Task details => Whichever lines of the entries hold the word "Manager" should be identified and copied.

══ Task material

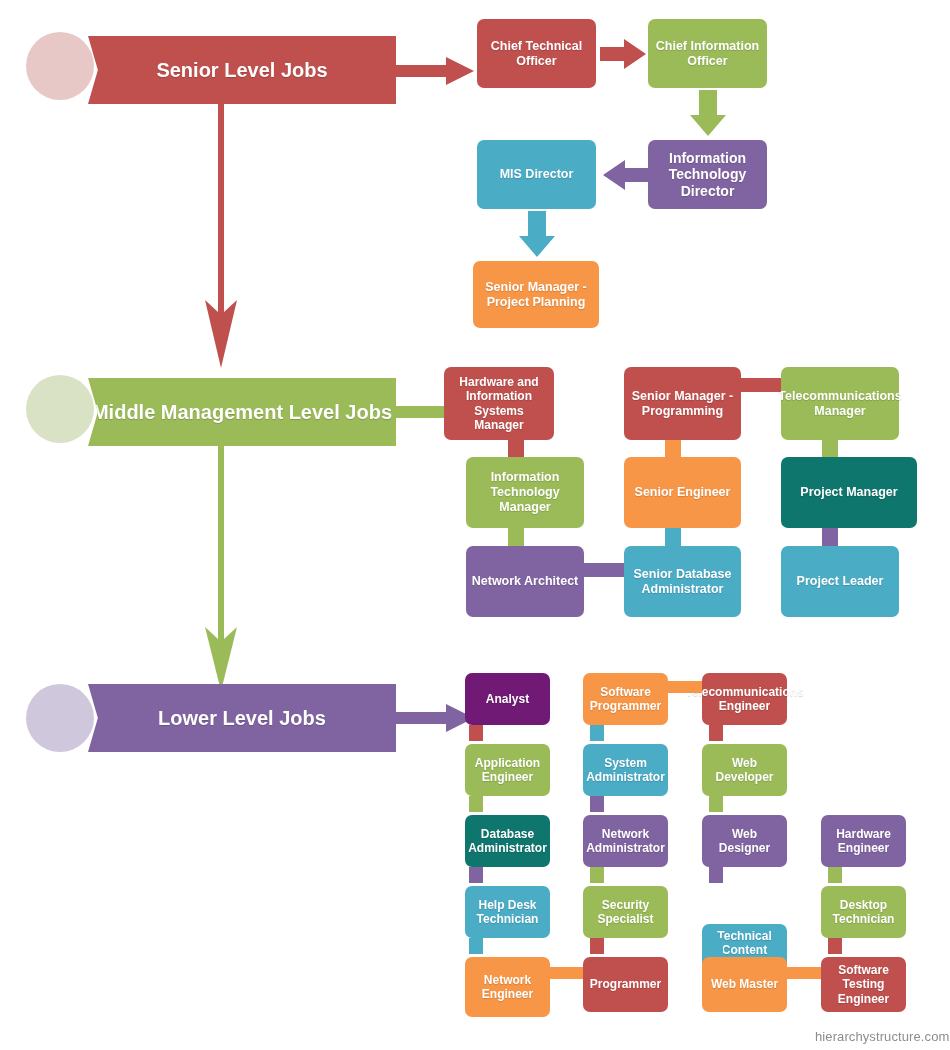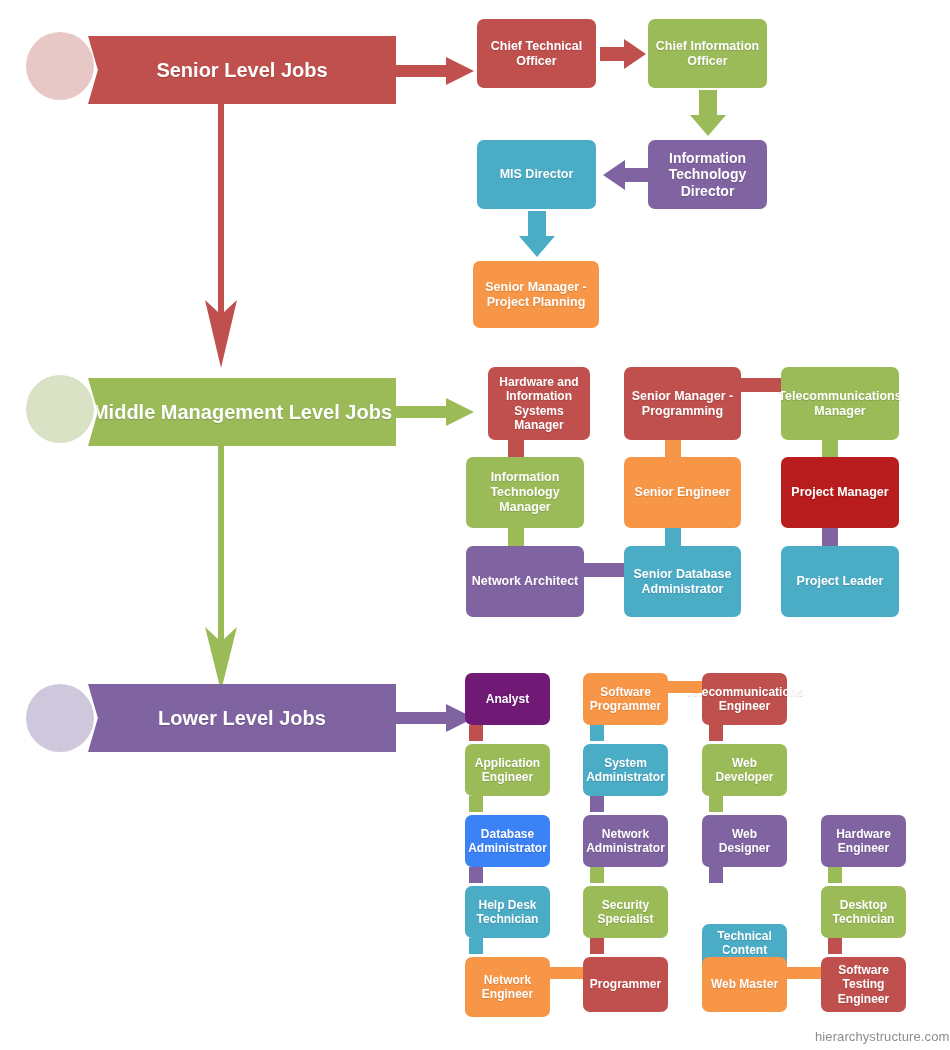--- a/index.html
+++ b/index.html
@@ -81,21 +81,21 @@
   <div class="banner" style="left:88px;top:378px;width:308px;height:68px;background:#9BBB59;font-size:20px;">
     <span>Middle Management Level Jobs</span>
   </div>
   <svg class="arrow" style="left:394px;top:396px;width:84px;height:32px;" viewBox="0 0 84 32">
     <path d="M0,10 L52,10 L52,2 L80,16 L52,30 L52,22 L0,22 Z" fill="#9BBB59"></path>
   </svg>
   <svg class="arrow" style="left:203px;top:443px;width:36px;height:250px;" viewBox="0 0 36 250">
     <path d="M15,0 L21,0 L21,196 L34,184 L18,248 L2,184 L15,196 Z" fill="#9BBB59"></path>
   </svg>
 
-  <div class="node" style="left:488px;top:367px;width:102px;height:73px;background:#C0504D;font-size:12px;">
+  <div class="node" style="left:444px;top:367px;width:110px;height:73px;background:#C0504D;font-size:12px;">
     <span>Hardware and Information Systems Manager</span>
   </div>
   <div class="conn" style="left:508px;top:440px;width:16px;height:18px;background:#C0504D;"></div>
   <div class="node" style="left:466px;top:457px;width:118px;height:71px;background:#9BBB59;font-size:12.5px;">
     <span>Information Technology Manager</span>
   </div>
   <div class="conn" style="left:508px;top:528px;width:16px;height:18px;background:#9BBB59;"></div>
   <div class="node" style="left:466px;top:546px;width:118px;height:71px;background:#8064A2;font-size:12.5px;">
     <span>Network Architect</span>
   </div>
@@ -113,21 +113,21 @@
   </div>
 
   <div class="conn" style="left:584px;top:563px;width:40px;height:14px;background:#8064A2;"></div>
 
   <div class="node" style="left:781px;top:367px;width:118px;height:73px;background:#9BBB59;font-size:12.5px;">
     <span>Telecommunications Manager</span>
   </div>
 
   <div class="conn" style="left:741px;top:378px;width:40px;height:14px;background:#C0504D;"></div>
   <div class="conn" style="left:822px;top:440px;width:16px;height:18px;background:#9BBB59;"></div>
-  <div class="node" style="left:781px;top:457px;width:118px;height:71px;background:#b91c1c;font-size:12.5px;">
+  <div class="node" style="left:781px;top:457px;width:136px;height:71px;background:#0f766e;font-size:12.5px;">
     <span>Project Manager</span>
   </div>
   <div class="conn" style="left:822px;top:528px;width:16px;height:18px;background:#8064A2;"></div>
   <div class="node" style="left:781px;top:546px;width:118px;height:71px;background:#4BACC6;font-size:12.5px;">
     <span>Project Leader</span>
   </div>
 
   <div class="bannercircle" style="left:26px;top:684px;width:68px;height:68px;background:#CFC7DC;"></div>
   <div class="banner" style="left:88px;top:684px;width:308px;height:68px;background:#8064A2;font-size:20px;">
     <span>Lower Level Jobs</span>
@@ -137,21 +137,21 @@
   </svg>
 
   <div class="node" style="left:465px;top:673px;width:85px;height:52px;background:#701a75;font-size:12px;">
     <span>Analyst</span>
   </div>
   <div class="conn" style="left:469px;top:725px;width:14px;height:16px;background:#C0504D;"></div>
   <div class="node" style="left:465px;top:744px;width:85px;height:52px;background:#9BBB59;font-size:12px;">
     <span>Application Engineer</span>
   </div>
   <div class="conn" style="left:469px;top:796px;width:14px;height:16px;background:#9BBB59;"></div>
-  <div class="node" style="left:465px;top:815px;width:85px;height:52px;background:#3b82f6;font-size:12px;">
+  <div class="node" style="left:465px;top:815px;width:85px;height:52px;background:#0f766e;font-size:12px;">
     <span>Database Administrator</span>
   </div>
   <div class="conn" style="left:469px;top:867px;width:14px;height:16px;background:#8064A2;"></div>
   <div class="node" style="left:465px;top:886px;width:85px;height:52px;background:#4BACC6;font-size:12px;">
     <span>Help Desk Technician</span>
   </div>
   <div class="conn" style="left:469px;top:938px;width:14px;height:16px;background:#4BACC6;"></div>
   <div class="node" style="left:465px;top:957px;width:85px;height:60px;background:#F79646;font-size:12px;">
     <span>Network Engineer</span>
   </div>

════
══ Task material

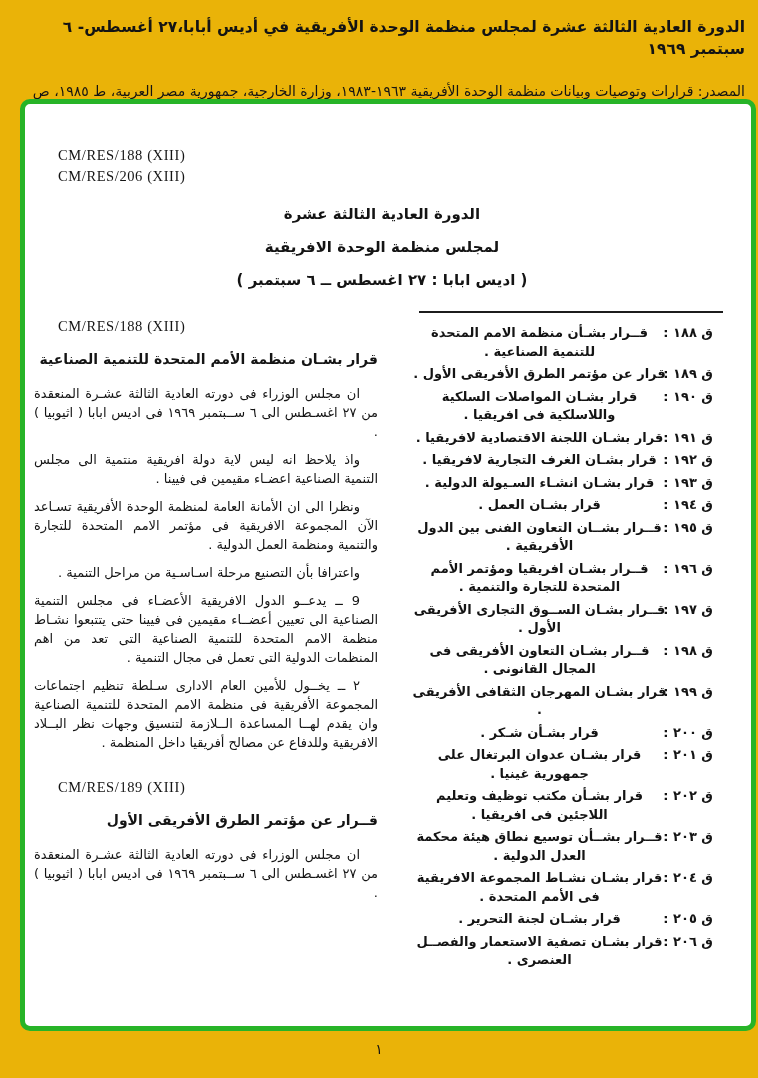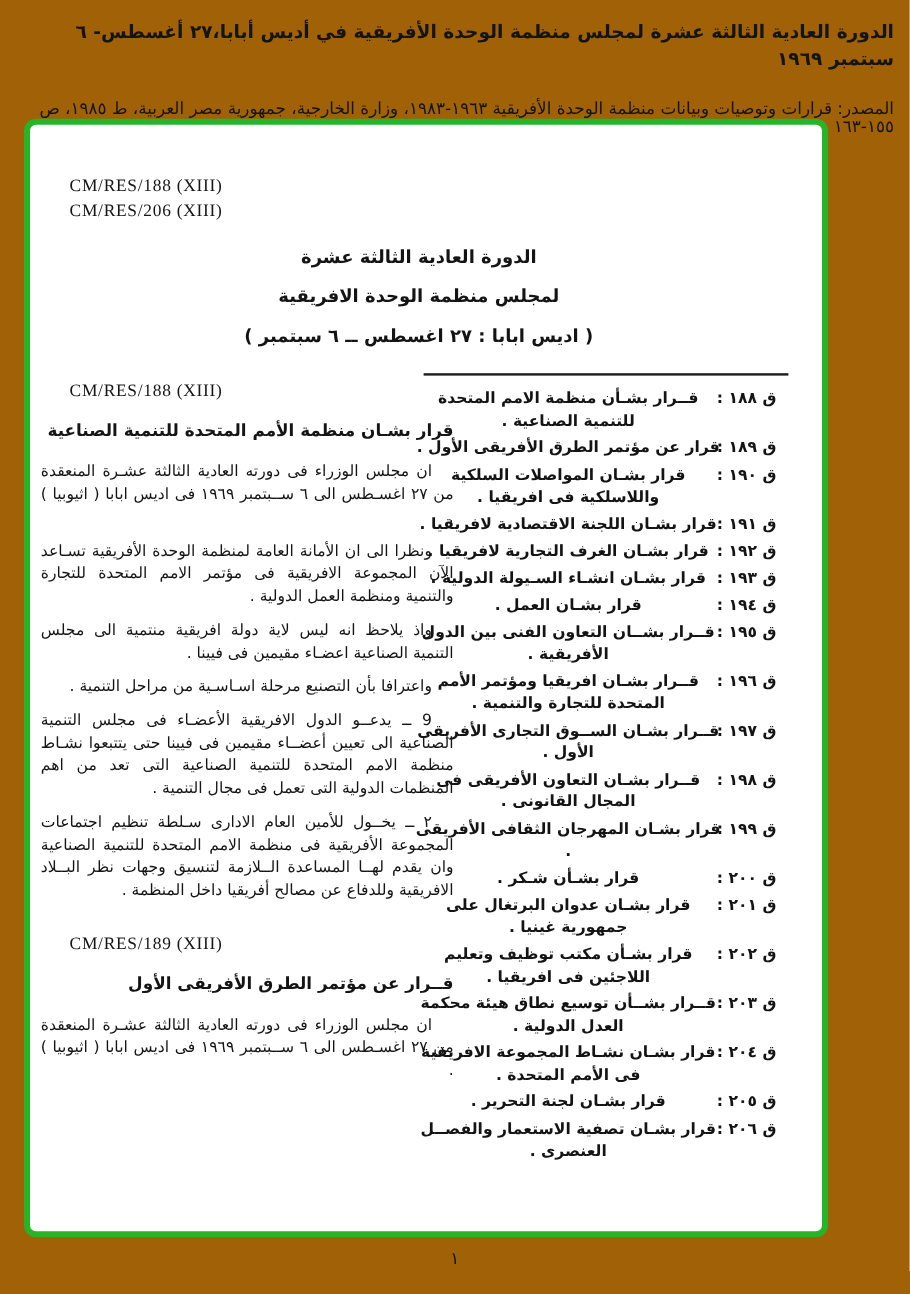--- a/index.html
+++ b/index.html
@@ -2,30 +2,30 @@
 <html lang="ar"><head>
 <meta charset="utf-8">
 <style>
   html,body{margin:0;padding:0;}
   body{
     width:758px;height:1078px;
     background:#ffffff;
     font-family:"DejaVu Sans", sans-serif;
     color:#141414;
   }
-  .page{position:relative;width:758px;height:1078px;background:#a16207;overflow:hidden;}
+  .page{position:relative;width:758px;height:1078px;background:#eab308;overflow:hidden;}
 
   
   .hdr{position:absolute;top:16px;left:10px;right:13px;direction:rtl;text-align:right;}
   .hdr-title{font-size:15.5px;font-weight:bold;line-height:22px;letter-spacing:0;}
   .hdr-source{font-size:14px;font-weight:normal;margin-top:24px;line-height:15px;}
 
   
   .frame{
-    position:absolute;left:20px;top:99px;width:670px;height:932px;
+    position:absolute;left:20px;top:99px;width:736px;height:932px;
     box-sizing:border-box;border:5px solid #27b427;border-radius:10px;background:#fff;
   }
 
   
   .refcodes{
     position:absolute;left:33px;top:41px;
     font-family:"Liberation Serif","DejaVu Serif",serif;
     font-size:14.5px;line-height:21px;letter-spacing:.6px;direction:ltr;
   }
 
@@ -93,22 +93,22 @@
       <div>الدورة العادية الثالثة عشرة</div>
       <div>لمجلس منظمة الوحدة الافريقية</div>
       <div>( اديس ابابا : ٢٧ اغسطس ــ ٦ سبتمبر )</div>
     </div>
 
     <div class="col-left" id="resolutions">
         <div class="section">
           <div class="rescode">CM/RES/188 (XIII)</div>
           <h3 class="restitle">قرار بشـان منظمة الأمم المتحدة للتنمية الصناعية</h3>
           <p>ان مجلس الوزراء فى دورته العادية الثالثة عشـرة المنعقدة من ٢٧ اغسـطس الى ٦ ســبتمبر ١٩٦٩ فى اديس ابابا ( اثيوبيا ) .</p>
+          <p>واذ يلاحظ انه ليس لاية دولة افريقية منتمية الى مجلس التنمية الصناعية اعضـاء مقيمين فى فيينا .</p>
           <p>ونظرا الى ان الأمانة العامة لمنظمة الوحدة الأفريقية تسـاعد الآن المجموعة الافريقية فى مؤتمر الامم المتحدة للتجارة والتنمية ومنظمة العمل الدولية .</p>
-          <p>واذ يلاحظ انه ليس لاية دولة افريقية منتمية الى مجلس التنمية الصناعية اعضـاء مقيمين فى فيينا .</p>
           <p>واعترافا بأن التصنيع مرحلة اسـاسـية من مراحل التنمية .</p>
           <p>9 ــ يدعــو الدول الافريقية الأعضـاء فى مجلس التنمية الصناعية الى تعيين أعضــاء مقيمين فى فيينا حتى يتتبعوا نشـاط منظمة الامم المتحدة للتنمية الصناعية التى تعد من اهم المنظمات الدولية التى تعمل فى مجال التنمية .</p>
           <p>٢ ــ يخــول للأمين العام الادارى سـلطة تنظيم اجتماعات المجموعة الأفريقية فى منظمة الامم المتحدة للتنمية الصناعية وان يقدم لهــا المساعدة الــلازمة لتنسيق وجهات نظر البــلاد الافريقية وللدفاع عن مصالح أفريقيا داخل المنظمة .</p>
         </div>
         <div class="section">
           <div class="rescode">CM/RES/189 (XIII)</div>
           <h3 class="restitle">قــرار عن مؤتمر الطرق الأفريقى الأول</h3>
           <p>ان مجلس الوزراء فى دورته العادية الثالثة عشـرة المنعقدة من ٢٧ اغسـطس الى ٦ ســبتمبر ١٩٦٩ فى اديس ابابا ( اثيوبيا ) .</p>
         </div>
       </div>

════
══ Task material

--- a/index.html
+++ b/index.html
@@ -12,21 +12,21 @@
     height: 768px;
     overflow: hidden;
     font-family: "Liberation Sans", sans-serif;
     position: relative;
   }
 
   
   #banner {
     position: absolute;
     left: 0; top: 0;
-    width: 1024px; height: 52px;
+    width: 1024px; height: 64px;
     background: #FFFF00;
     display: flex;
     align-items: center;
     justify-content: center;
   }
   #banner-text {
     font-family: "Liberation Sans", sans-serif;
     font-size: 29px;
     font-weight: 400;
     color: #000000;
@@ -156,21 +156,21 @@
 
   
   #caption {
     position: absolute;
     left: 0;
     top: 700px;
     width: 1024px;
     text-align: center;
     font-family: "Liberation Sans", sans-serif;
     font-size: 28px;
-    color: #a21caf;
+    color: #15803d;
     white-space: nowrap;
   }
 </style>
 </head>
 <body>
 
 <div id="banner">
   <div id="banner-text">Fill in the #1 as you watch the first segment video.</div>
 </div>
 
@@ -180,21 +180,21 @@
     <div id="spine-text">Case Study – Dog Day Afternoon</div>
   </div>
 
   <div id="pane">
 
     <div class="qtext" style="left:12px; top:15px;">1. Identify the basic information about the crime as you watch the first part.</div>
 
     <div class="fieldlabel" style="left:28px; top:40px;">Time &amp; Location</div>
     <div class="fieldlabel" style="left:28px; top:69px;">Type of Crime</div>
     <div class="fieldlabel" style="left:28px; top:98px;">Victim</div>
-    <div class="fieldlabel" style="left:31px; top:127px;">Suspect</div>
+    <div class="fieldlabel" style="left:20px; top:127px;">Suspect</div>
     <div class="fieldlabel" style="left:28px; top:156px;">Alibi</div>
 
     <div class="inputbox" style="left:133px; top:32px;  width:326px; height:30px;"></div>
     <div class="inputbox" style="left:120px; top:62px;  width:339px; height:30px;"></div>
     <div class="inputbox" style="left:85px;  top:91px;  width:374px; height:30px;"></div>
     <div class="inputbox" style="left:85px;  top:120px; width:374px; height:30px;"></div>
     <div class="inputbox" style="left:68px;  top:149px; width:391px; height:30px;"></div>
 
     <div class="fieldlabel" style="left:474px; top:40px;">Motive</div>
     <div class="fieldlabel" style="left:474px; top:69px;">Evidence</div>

════

Answer to the problem =>
     <span>Hardware and Information Systems Manager</span>
     <span>Information Technology Manager</span>
     <span>Telecommunications Manager</span>
     <span>Project Manager</span>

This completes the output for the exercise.